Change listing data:
*** Begin section ***
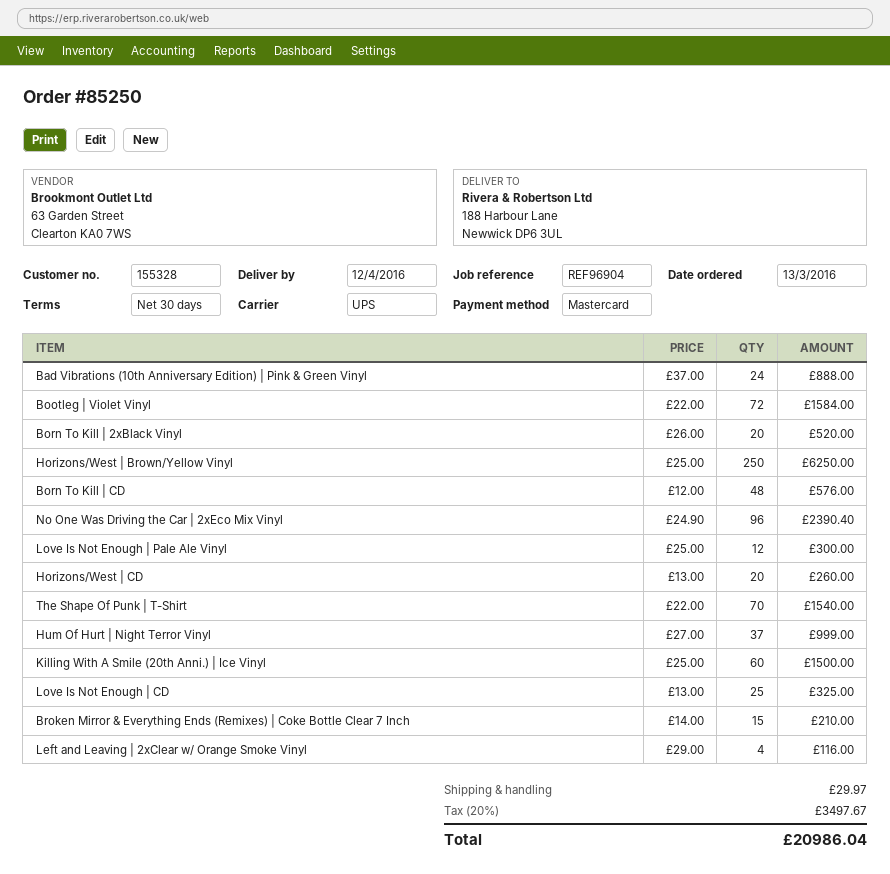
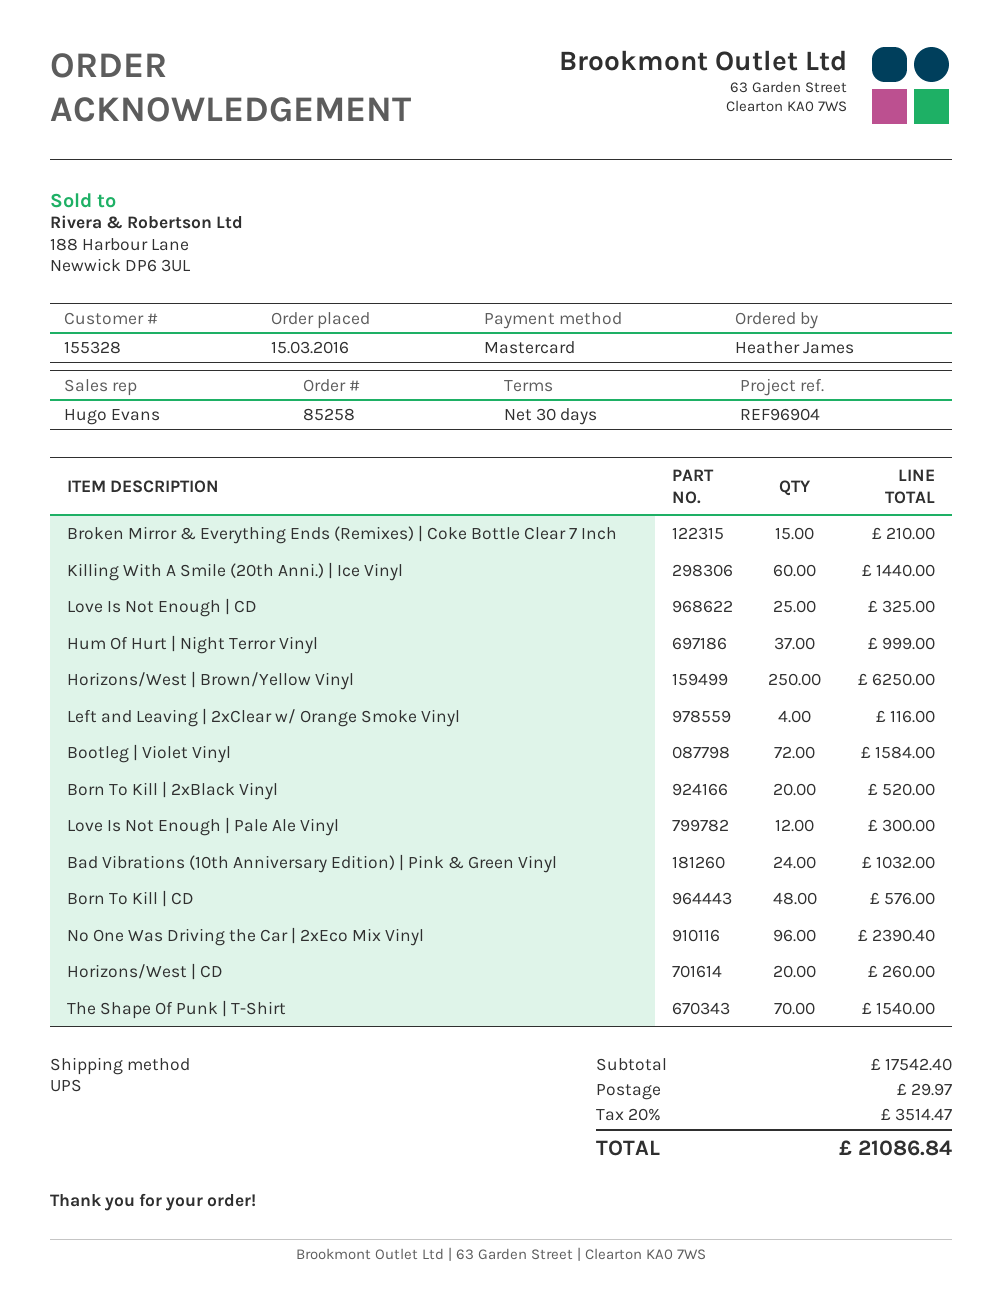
order number: 85250 -> 85258
order date: 2016-03-13 -> 2016-03-15
Bad Vibrations (10th Anniversary Edition) | Pink & Green Vinyl: 24 for 888.00 -> 24 for 1032.00
Killing With A Smile (20th Anni.) | Ice Vinyl: 60 for 1500.00 -> 60 for 1440.00
tax: 20% = 3497.67 -> 20% = 3514.47
total: 20986.04 -> 21086.84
*** End section ***
BRIEF:
The required output is each record above, reproduced exactly, without its pictures.

SOLUTION TO THE PROBLEM:
order number: 85250 -> 85258
order date: 2016-03-13 -> 2016-03-15
Bad Vibrations (10th Anniversary Edition) | Pink & Green Vinyl: 24 for 888.00 -> 24 for 1032.00
Killing With A Smile (20th Anni.) | Ice Vinyl: 60 for 1500.00 -> 60 for 1440.00
tax: 20% = 3497.67 -> 20% = 3514.47
total: 20986.04 -> 21086.84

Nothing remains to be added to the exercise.